In a reading of Jacques Derrida’s use of the concept of mise en abyme[1] as a “fundamental operation of the text” that is “synonymous with textuality” itself, art historian and critical theorist Craig Owens argues that what the mise en abyme does is show how representation is staged in the text.[2] For Derrida, the mise en abyme stages the staged-ness of textuality—textuality en abyme. With this double operation in mind, Owens discusses photography in general and several photographs with mirrors in particular—a “photography en abyme,” arguing that what is depicted in such photographs is not some truth of identity, but “the process of becoming self-reflective.”[3] I want to extend Owens’s extension of Derrida’s use of the concept mise en abyme in order to explore the double operation of what I call drawing en abyme in graphic narratives. Graphic narratives work formally to deconstruct subjectivity in general and the experience of illness in particular. By emphasizing the subject as becoming through drawing, graphic narratives work to render the subject not as something one is, but rather as something one does, in relation to nonhuman objects and other human subjects.[4] Through particular formal elements, including drawing en abyme, graphic narratives demonstrate the ongoing and recursive processes of subjectification and de-subjectification. In this paper, I will explore in particular the way the representation of illness and identity is staged through the doubling of mirrors, photographs, and other imaging technologies in the graphic narratives of Lynda Barry, Alison Bechdel, and Brian Fies.

[1] According to the OED, the phrase “mise en abyme” describes the heraldic device in which a shield includes a smaller version of itself at its center. Andre Gide borrowed the term from heraldry to suggest the device of self-reflection in psychological novels.

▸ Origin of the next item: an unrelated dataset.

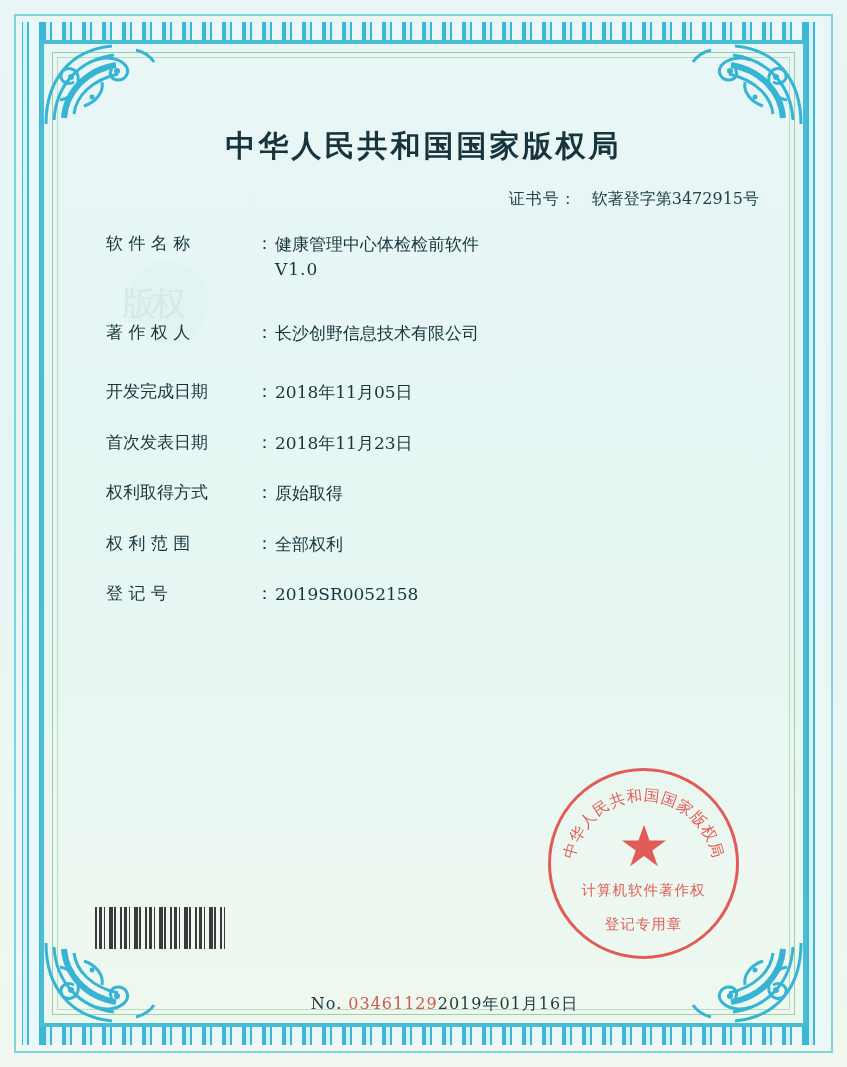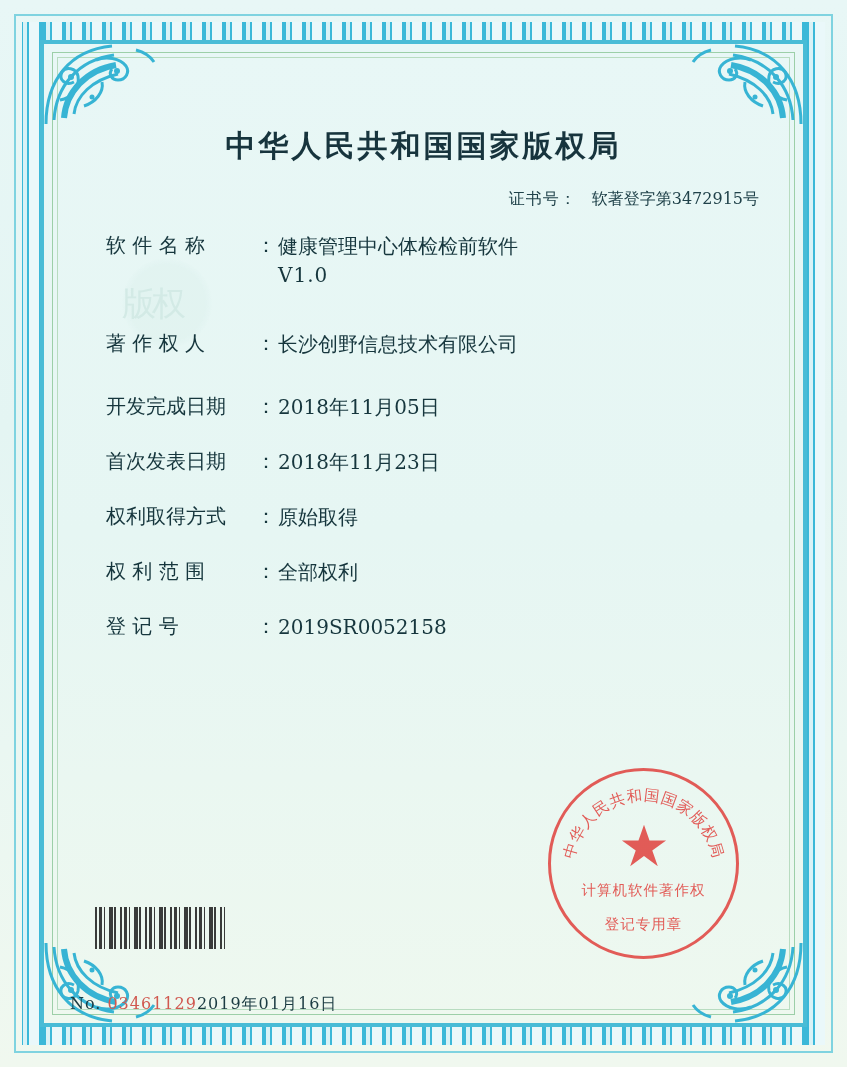"软 件 名 称" .row { font-size: 20px -> 17px }
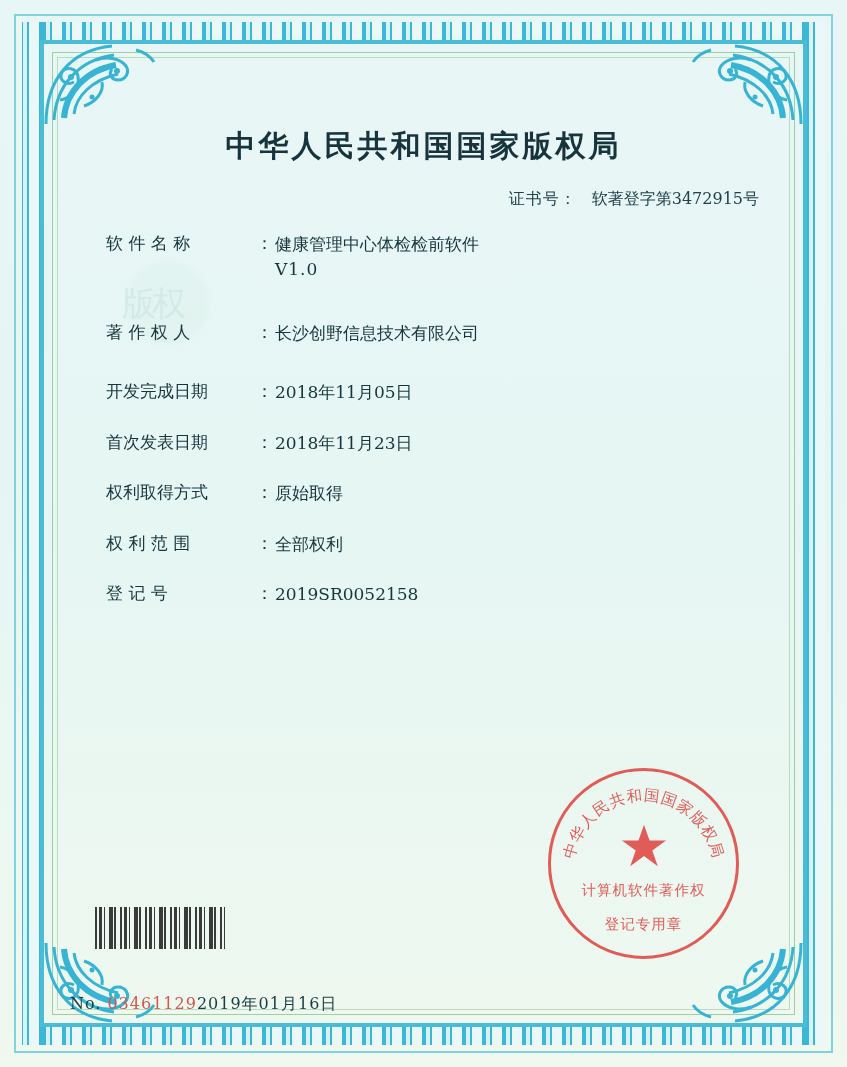"No. 03461129" .footer { justify-content: flex-start -> center }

[2] Craig Owens, “Photography en abyme,” in Beyond Recognition: Representation, Power, and Culture (Berkeley: University of California Press, 1992), 20.

[3] Ibid, 22. Owens discusses Brassaï’s “Groupe joyeux au bal musette” (1932), Lady Clementina Haywarden’s “At the Window” (c. 1964), and Robert Smithson’s series “Yucatan Mirror Displacements (1-9).” In his essay, Owens is interested in historicizing the device of photography en abyme in relation to the changing understanding of subjectivity in modernity and postmodernity. Although beyond the scope of this essay, I find Owens’s analysis useful in contemplating the concept of self-reflexivity expressed in the age of the selfie.

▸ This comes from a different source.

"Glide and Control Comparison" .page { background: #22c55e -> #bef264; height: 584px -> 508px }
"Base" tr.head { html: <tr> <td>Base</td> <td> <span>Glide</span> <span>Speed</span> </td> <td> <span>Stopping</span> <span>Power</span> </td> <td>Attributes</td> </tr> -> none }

[4] I am, of course, drawing on Judith Butler’s theorization of gender as something we do, and are compelled to do, not something we are or have as a kind of attribute, as first articulated in Gender Trouble: Feminism and the Subversion of Identity (New York and London: Routledge, 1990). I am also drawing on the work of Annemarie Mol, who describes illness as “something being done to you, the patient. And something that, as a patient, you do,” The Body Multiple: Ontology in Medical Practice (Durham and London: Duke University Press, 2002), 20.